- In office 1935 – 1953 (his death)

Member of Parliament
- Monarchs: Edward VIII; George VI; Elizabeth II;
- Succeeded by: Ken Jones
- Constituency: Portland Eastern

Personal details
- Born: Harold Egbert Allan 15 March 1895 Portland, Colony of Jamaica, British Empire
- Died: 18 February 1953 Kingston, Colony of Jamaica, British Empire
- Political party: Independent
- Spouse: Edris Allan

= Harold Egbert Allan =

Jamaican politician (1895–1953)

Sir Harold Egbert Allan JP (15 March 1895 – 18 February 1953) was a Jamaican politician, legislator and statesman.

==Early life==
Allan grew up in Portland Parish. He was educated at Mico College, and after graduating became assistant master at Calabar Elementary School, then headmaster at Titchfield Upper School.
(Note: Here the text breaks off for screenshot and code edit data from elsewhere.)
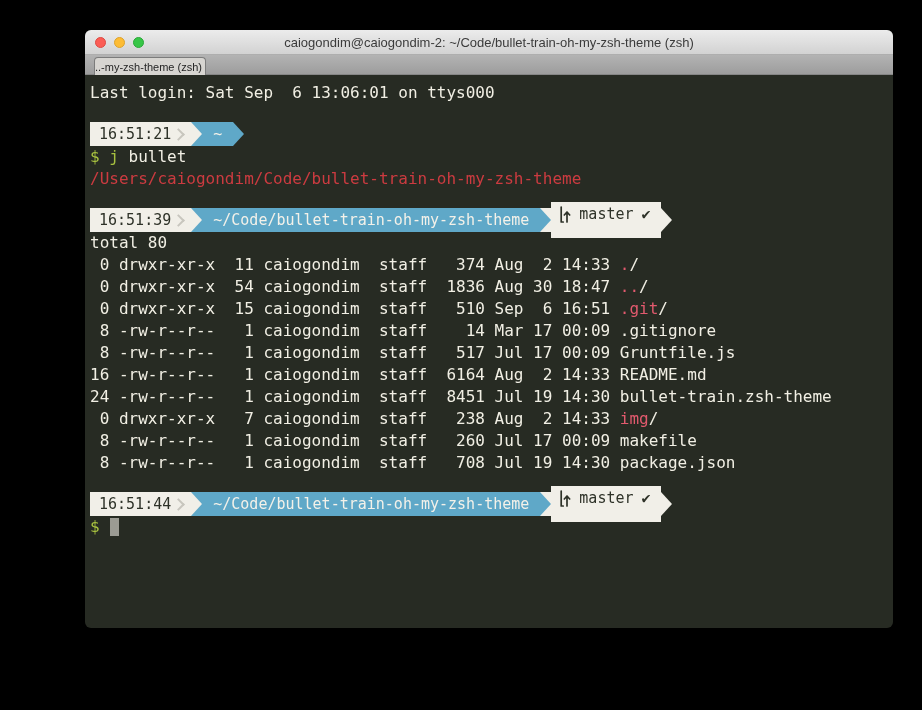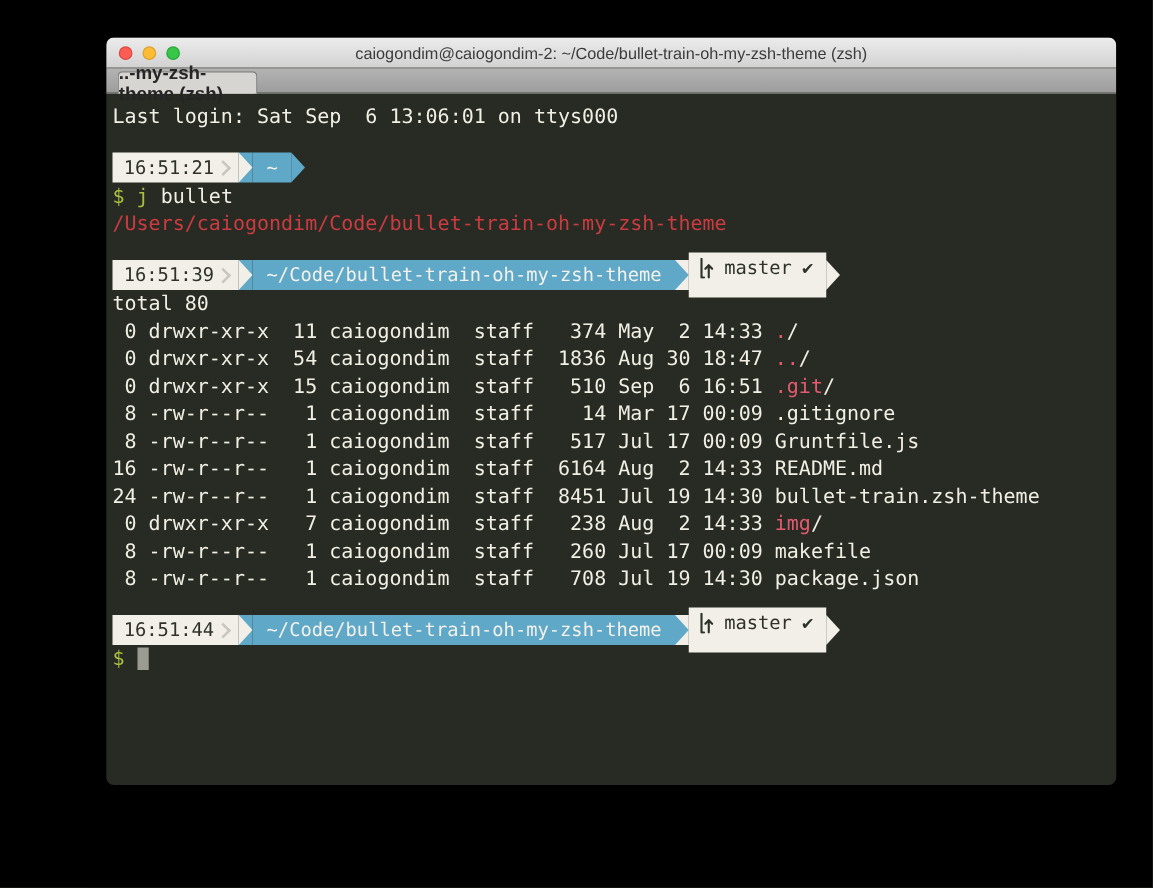"..-my-zsh-theme (zsh)" .tab { font-size: 15px -> 11px; font-weight: bold -> normal; justify-content: flex-end -> flex-start }
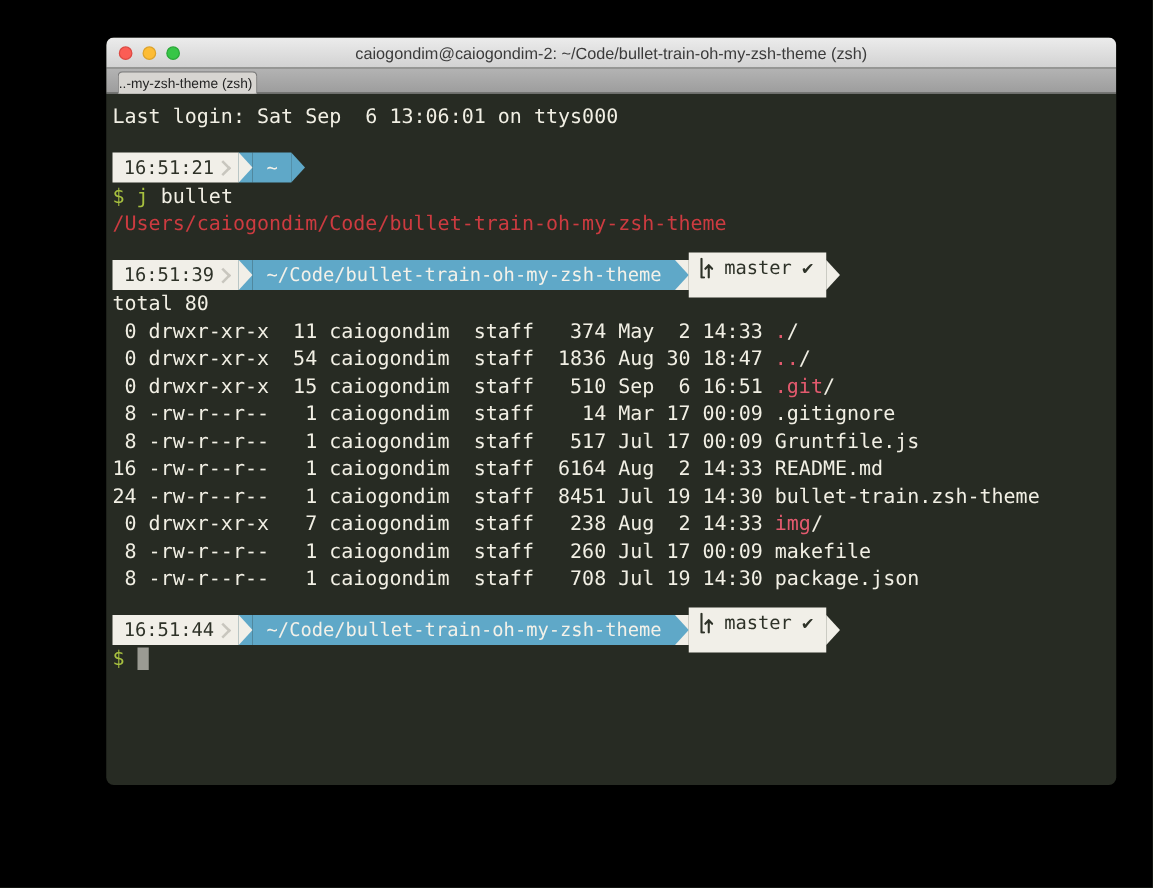"0 drwxr-xr-x 11 caiogondim staff" span { text: May -> Aug }
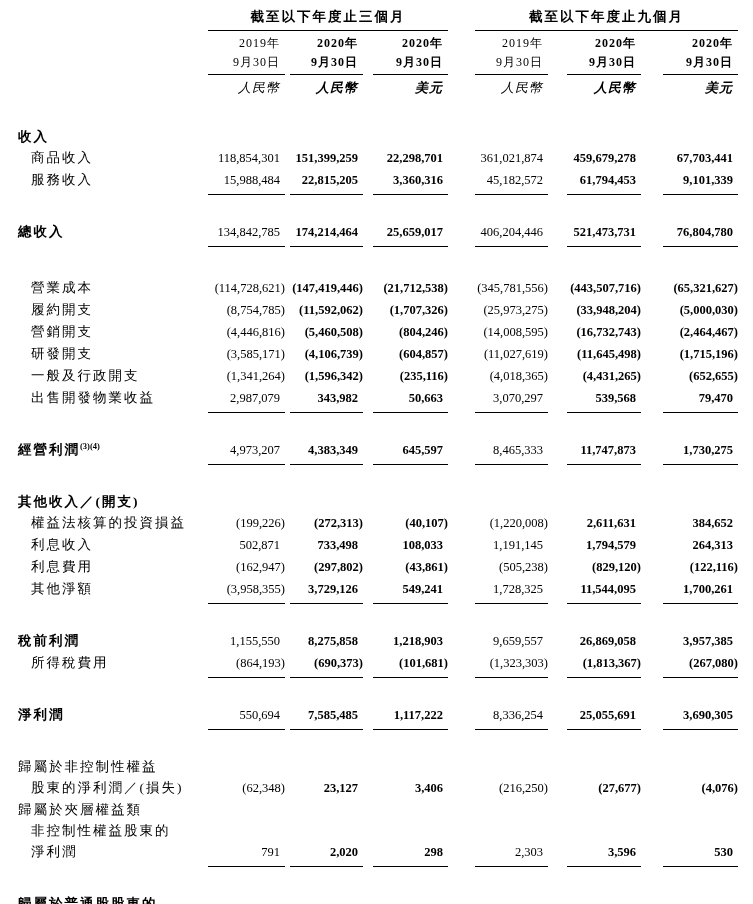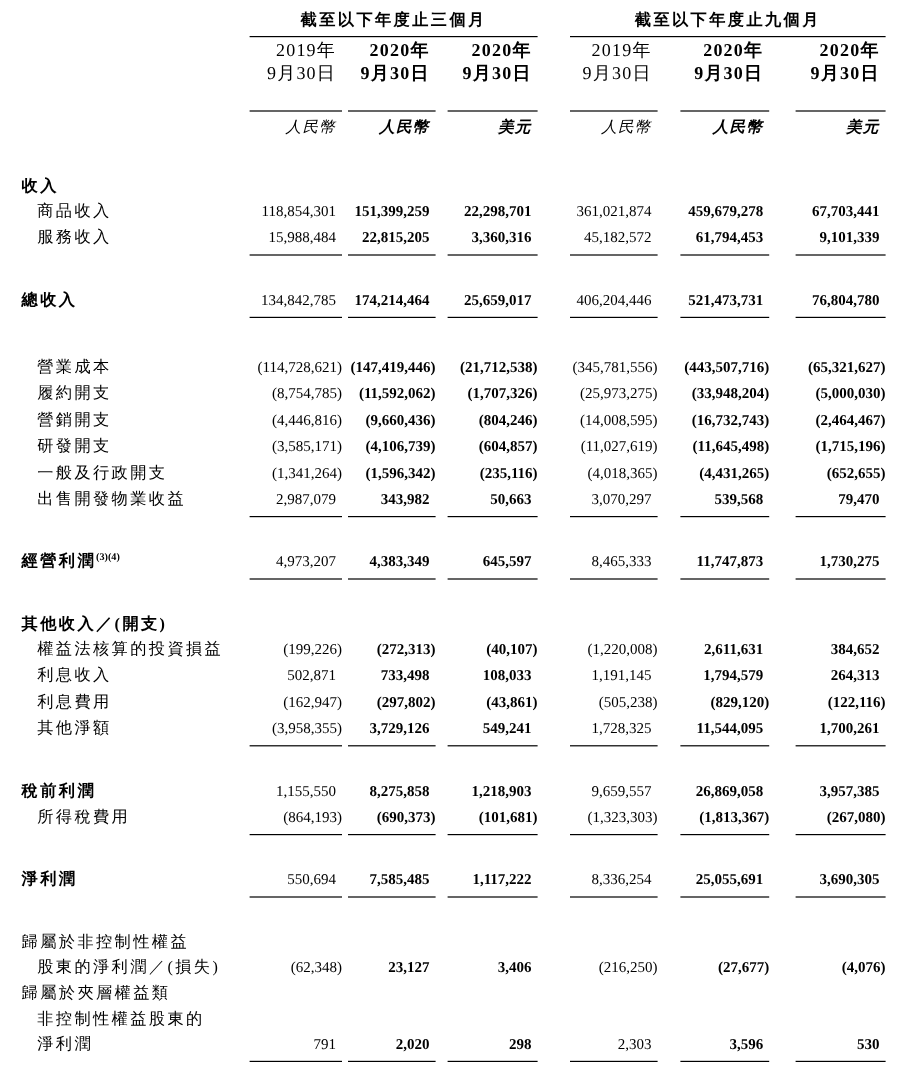"2019年" .head-cell { font-size: 15px -> 12px; padding-bottom: 20px -> 2px }
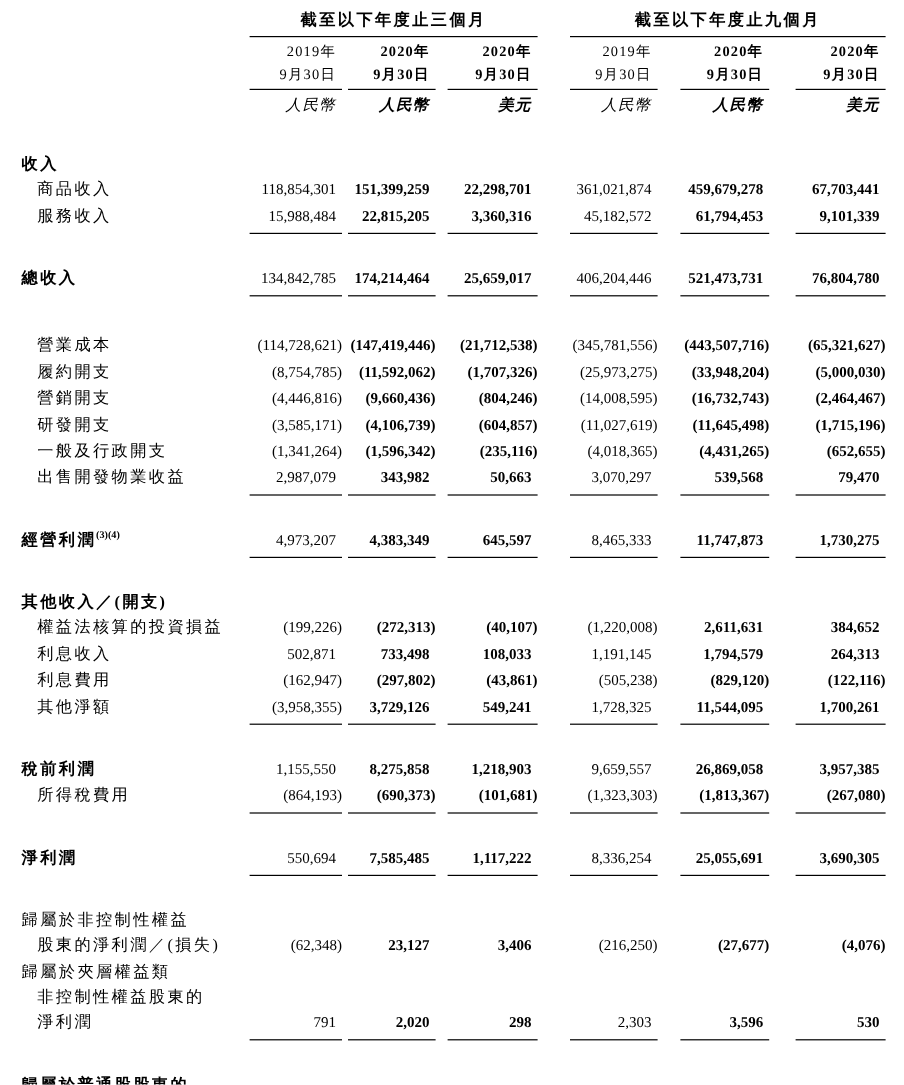"(9,660,436)" span { text: 9,660,436 -> 5,460,508 }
In 1919, he founded the Capitol Theatre which was the first place to show motion pictures in the parish.

==Political career==
Allan was elected a member of the Portland Parochial Board in 1928 and a justice of the peace in 1930. He was then elected to the legislative seat of Portland Eastern in 1935. Following unemployment riots in 1938, he visited the United Kingdom to discuss the financial problems in Jamaica with the British government. The following year, he helped establish the Land Settlement system and Unemployment Relief and Rehabilitation Centre in Kingston's west end. He was a key figure in establishing the Jamaican constitution in 1944.

Though he was politically independent, he worked closely with Jamaican Labour Party (JLP) government leader Sir Alexander Bustamante, and was appointed Minister for Finance and General Purposes in 1945. Two years later, he was appointed representative for Jamaica at the Trade Conference in London.

== Honours and appointments ==

- Allan was named an Officer of the Order of the British Empire in 1943;
- he served as a Privy Councillor from 1942–1944;
- he was dubbed a Knight Bachelor by George VI, becoming the first Afro-Jamaican to receive this honour.

== Death and legacy ==
Allan died on 18 February 1953 in Nuttall Memorial Hospital, Kingston. In 1979, his wife Lady Edris (née Trottman) Allan donated his papers to the Civil Rights leaders collection at the Amistad Research Center in New Orleans, Louisiana. The Center made microfilm copies of his papers, and gave them to the Institute of Jamaica, the Jamaican Archives and the University of the West Indies.